00:55:27   Like I mentioned this, but like I don't know, I'm sitting on the beach and I get my we've

00:55:32   been rejected again email because we showed on the first launch screen we ask you if you

00:55:37   want to turn on iCloud or not and we showed the iCloud logo. And that's a trademarked

00:55:42   Apple logo. And so I actually fixed that one myself by opening up the nib and just deleting

00:55:48   the image and I checked it in and the build server built a new

00:55:52   one and I actually literally submitted it from the airport

00:55:55   boarding the flight and it was like a scene from the world's

00:55:58   shittiest action movie because I'm like I have like four minutes

00:56:02   to go and it's like uploading API usage and like come on! You

00:56:07   know? And they're like last call for whatever. I'm like shit. It

00:56:10   was so bad. But yeah. That really threw us for a loop.
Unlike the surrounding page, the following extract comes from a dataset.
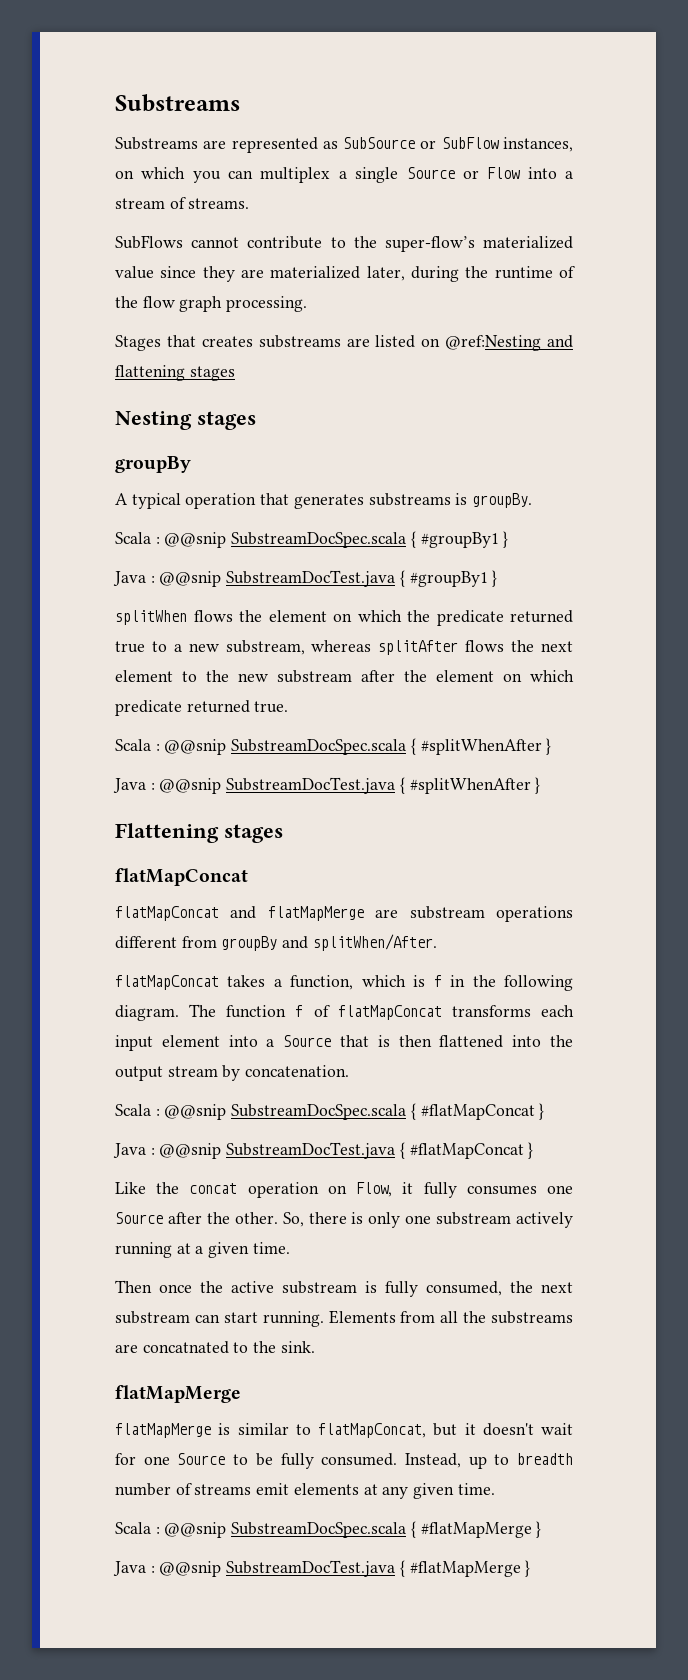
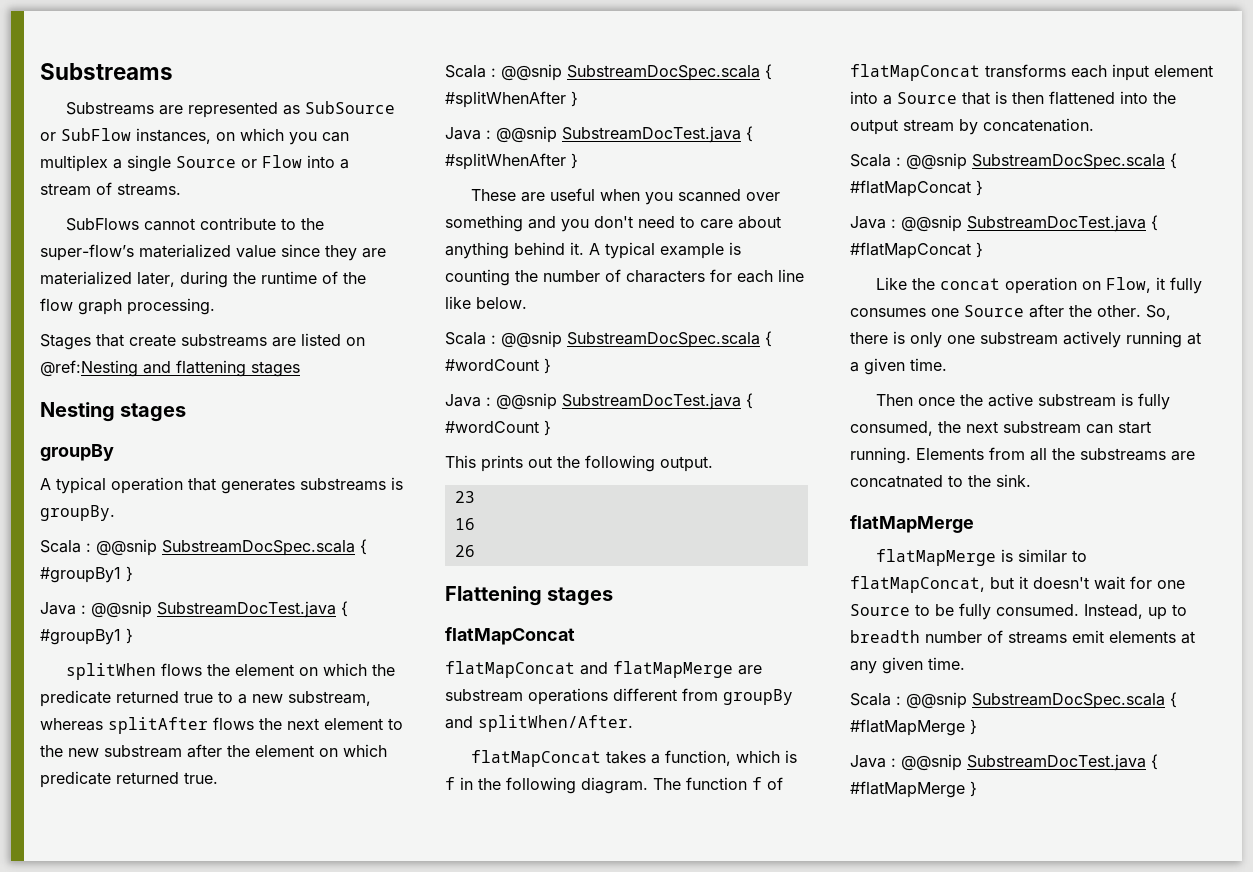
[201,336,253,347] creates -> [129,334,176,347] create
(541, 785) none -> [470,188,780,205] [445,215,781,232] [445,242,741,259] [445,269,804,286] [445,296,527,309] [445,331,772,348] [445,358,551,374] [445,393,753,410] [445,420,551,436] [445,455,713,472] [454,491,475,503] [454,518,475,530] [454,545,475,557] // These are useful when you scanned over something and you don't need to care about anything behind it. A typical example is counting the number of characters for each line like below. // Scala : @@snip SubstreamDocSpec.scala { #wordCount } // Java : @@snip SubstreamDocTest.java { #wordCount } // This prints out the following output. // 23 // 16 // 26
00:56:14   There were a lot of firsts with this process for us. And so

00:56:18   So that was a definite challenge.

00:56:20   But you know, I'm super excited about it.
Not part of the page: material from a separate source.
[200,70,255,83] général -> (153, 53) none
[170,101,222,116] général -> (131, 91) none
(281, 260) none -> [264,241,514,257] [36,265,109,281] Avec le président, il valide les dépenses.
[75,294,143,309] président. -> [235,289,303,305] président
00:56:22   And everybody is so smart and works so hard

00:56:25   and cares so much about the finished product.

00:56:27   And I'm super lucky for that.

00:56:29   - Was it the plan all along to have Coda 2

00:56:32   and Diet Coda come out at the same time?

00:56:35   - Always.

00:56:36   - Always? - Always.

00:56:37   - When did Coda 1 ship?

00:56:39   - Like, it was, Coda 1 was like 2007.
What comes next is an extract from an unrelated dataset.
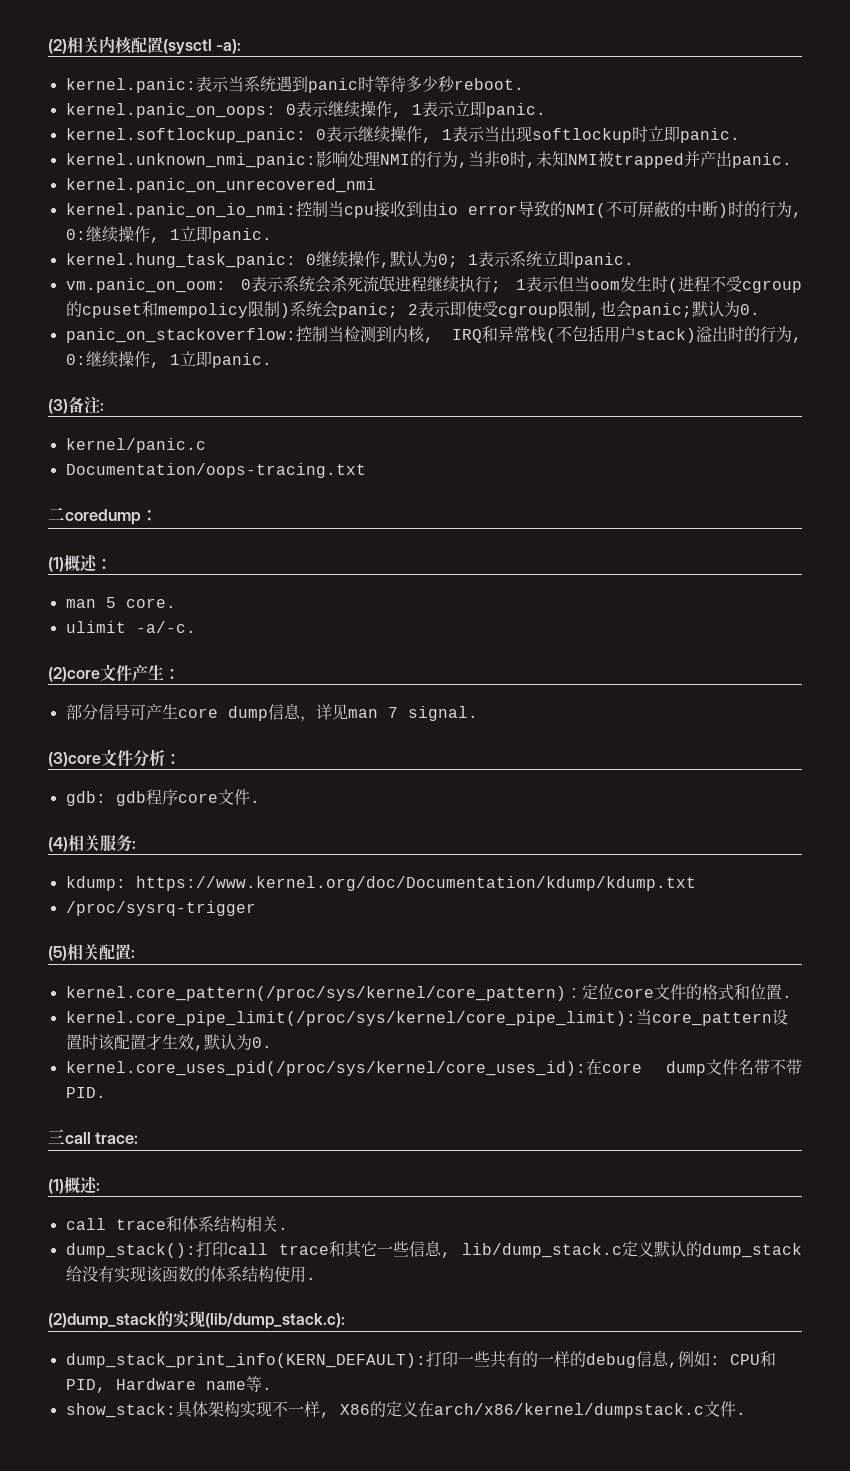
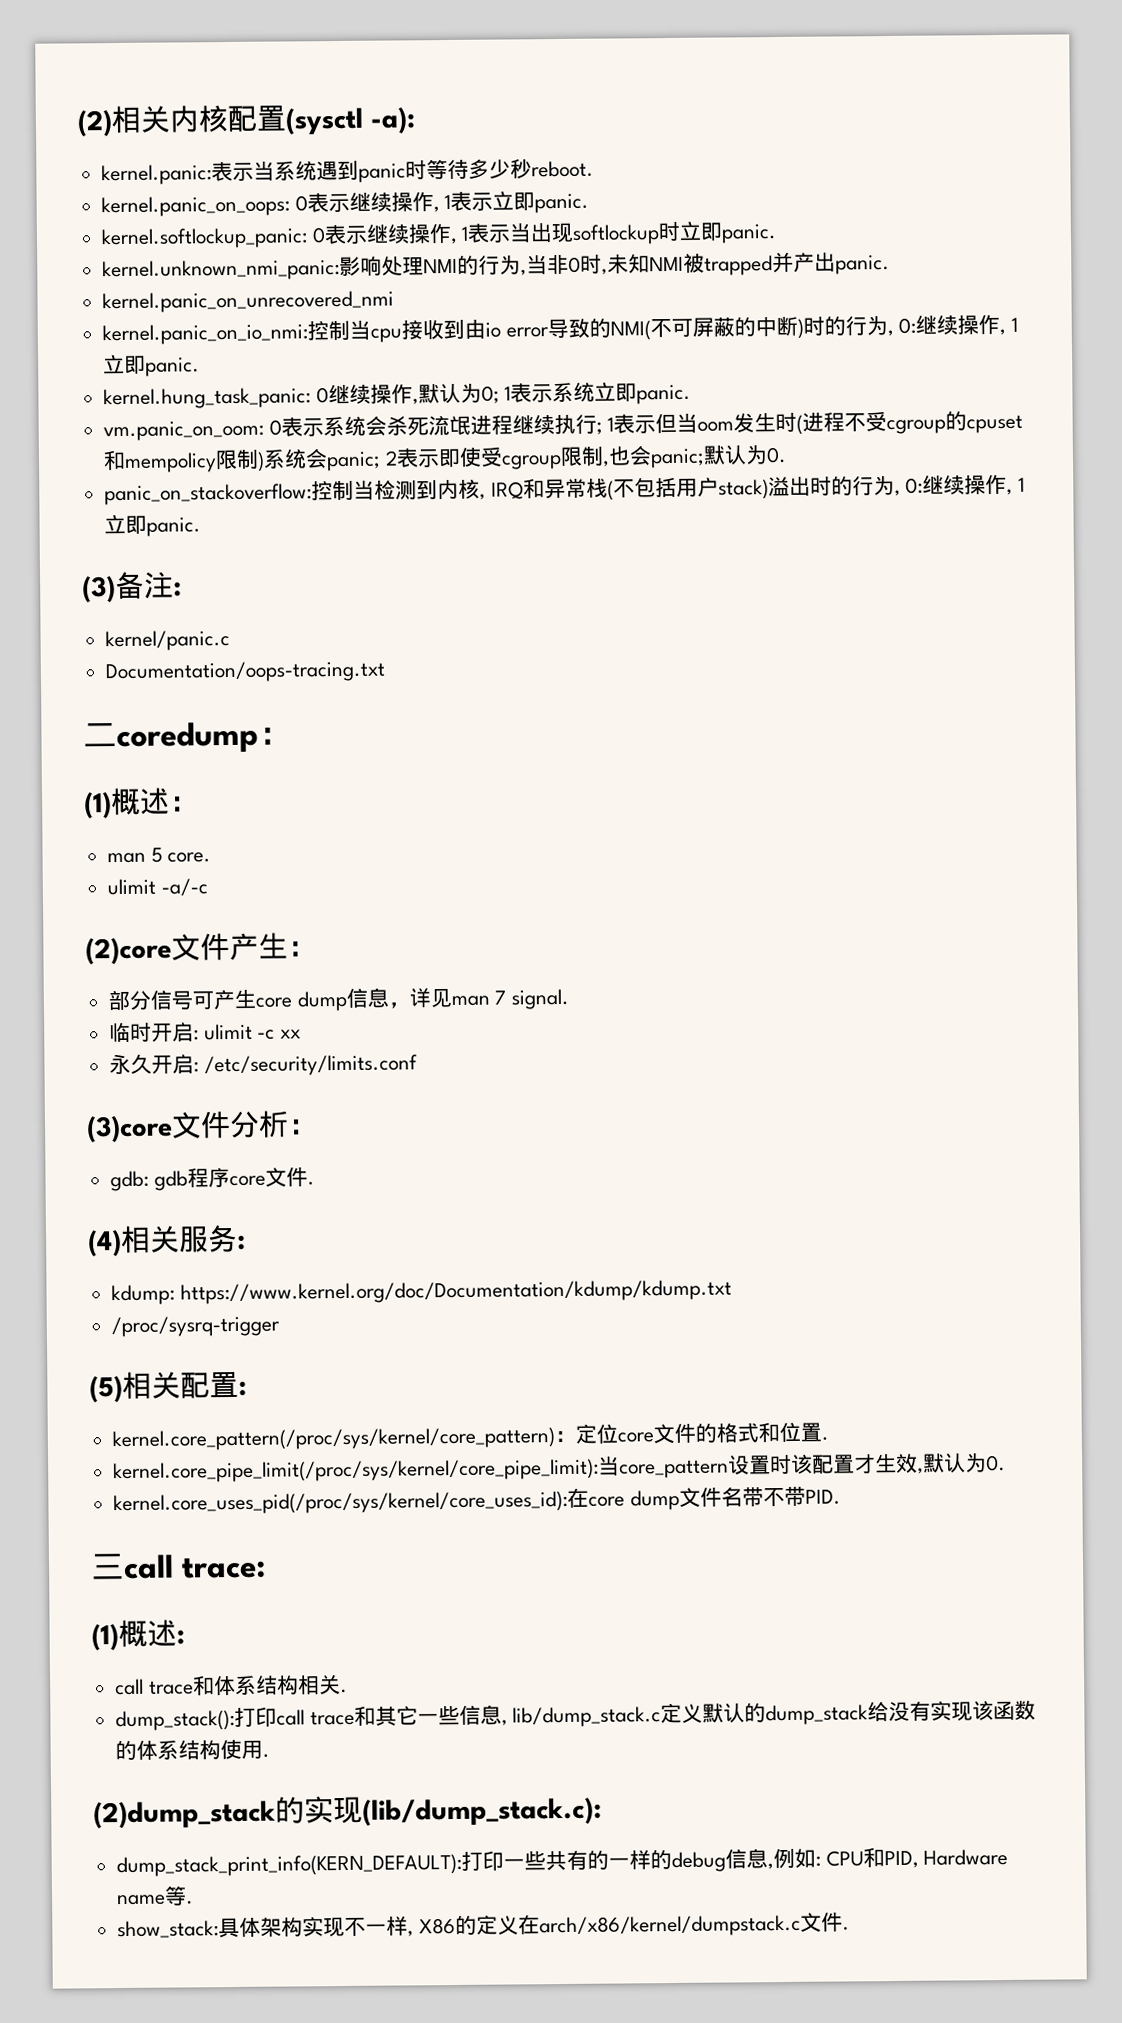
[135,621,196,633] -a/-c. -> [160,878,208,897] -a/-c
(478, 713) none -> [109,1021,302,1043] [109,1053,418,1077] // 临时开启: ulimit -c xx // 永久开启: /etc/security/limits.conf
00:56:42   I seriously think 2007.

00:56:44   And the hard thing about it was,

00:56:45   actually, let me tell you a story

00:56:47   source of stress. I'll set the scene for you. Portland has a

00:56:49   lot of food carts all around the town. Down the street from my

00:56:53   dad's house is a food cart that serves, I think it's Filipino

00:56:57   food. This is seriously going somewhere relevant. My dad, you

00:57:01   know, walks around the neighborhood and talks to all

00:57:03   the people in the neighborhood and he went to the food cart and

00:57:05   the guy was like, hey, Steve, what's up? And they were talking

00:57:08   about the neighborhood. And the guy is like, oh, hey, my friend

00:57:13   had a question for you. My dad is like, what is it? He's like,

00:57:16   when's Coda 2 coming out? And my dad is like are you kidding me? That happened a lot. And

00:57:25   I'm glad to have that problem. I'm really glad people are excited about our products.

00:57:29   But it was clear to me that we took too long. And I think what people don't understand is

00:57:33   that we were working on one thing and then working on another thing. And they expect

00:57:37   from a major company -- not a major company, from any company, you know, simultaneous development.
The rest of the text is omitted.